A senior British parliamentarian on Monday sensationally alleged that Russia is planning to establish a military base in Zimbabwe, amid growing bilateral ties between the two nations.
President Emmerson Mnangagwa was in Moscow a fortnight ago where he held a one on one meeting with his Russian counterpart, Vladimir Putin, ostensibly to forge closer diplomatic and economic ties.
The Zimbabwean leader was also reportedly requesting for a financial bailout package to quell a growing economic crisis in the southern African state.
Russia already has nine foreign military bases mainly in Eurasia stretching to parts of the Middle East as well as in Syria.
In Africa, Russia has a military logistics centre in Eritrea.
Setting up a military base in Zimbabwe will put the Russian military at the doorstep of a US military base in Botswana, southwest of Zimbabwe.
Botswana hosts the US military under the banner of Africa Command (AFRICOM).
Parliamentarian Michael Andrew Foster Jude Kerr (The Marquess of Lothian) asked during a House of Lords question and answer session whether the British establishment had made any assessment of reports that Russia’s plans to establish a strategic military base in Zimbabwe
“To ask Her Majesty’s Government what assessment they have made of reports that the government of Russia plans to establish a strategic military base in Zimbabwe; and what estimate they have made of which African countries (1) have Russian military bases, and (2) have made agreements with the government of Russia to establish such bases, on their soil,” asked The Marquess of Lothian.

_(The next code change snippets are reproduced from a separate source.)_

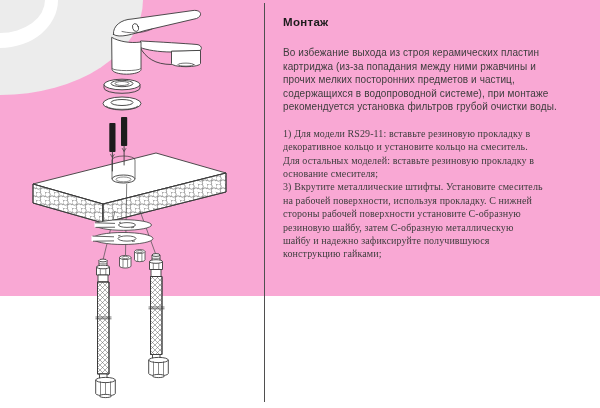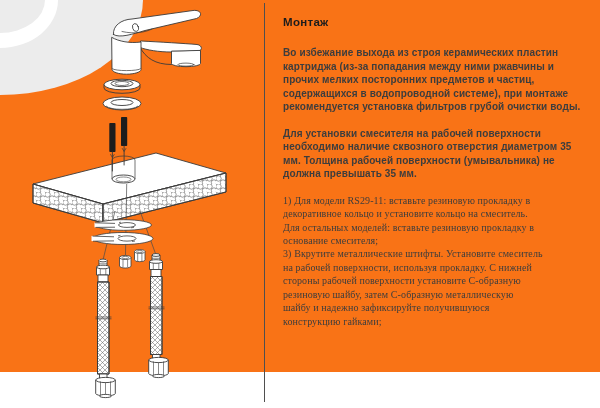"Монтаж" .page { background: #f97316 -> #f9a8d4; height: 372px -> 296px }
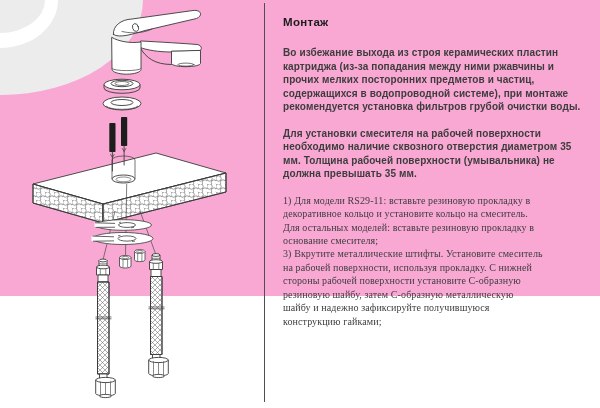"Во избежание выхода из строя" .block { font-weight: bold -> none }
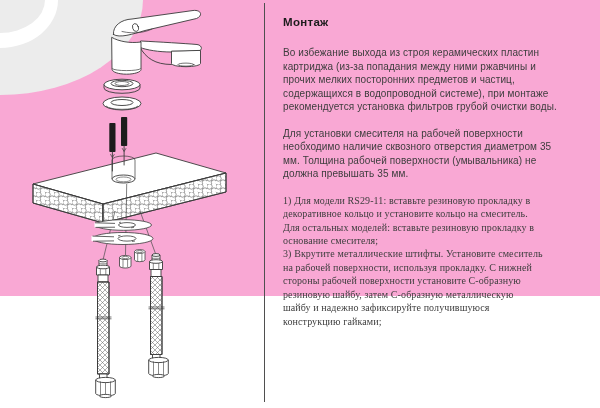"Для установки смесителя на рабочей" p.block { html: <p>Для установки смесителя на рабочей поверхности необходимо наличие сквозного отверстия диаметром 35 мм. Толщина рабочей поверхности (умывальника) не должна превышать 35 мм.</p> -> none }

Responding to the question Minister of State for the Commonwealth and United Nations at the Foreign and Commonwealth Office, Tariq Mahmood Ahmad the Baron Ahmad of Wimbledon said individual states have a right to decide their security policies.
“The UK believes it is right that sovereign states have the right to decide their own security policy. We monitor Russia’s developing international defence relationships, including in Africa.”
Military cooperation between Russia and Zimbabwe was forged decades ago when Russia funded, through the provision of military hardware, to Zimbabwe People’s Revolutionary Army (ZIPRA) the armed wing of the Zimbabwe African People’s Union (ZAPU) military during the guerrilla war of the late 1970s.
Zimbabwe’s military also competed at Russia’s International Army Games in August last year where Vice President Constantino Chiwenga was sent as a special envoy by then President-elect Mnangagwa.
The Zimbabwe Defence Forces (ZDF) was among the 189 teams from 32 countries that participated at the event.
Speaking during National Defence Forces Day commemorations last year Mnangagwa said: “Furthermore, the ZDF currently has a contingent of officers and men participating in the Russian International Military Games which are being hosted by the Russian Federation, Kazakhstan, China
“International interactions of this nature are critical in improving the operational capabilities of the Zimbabwe Defence Forces as well as its image at the world stage.
“Most importantly, participation of our forces at that level helps to sharpen their skills, while at the same time improving their professional conduct and preparedness to defend Zimbabwe. This over and above the obvious benefit of improving bilateral diplomatic relations between Zimbabwe and other participating countries,” said Mnangagwa.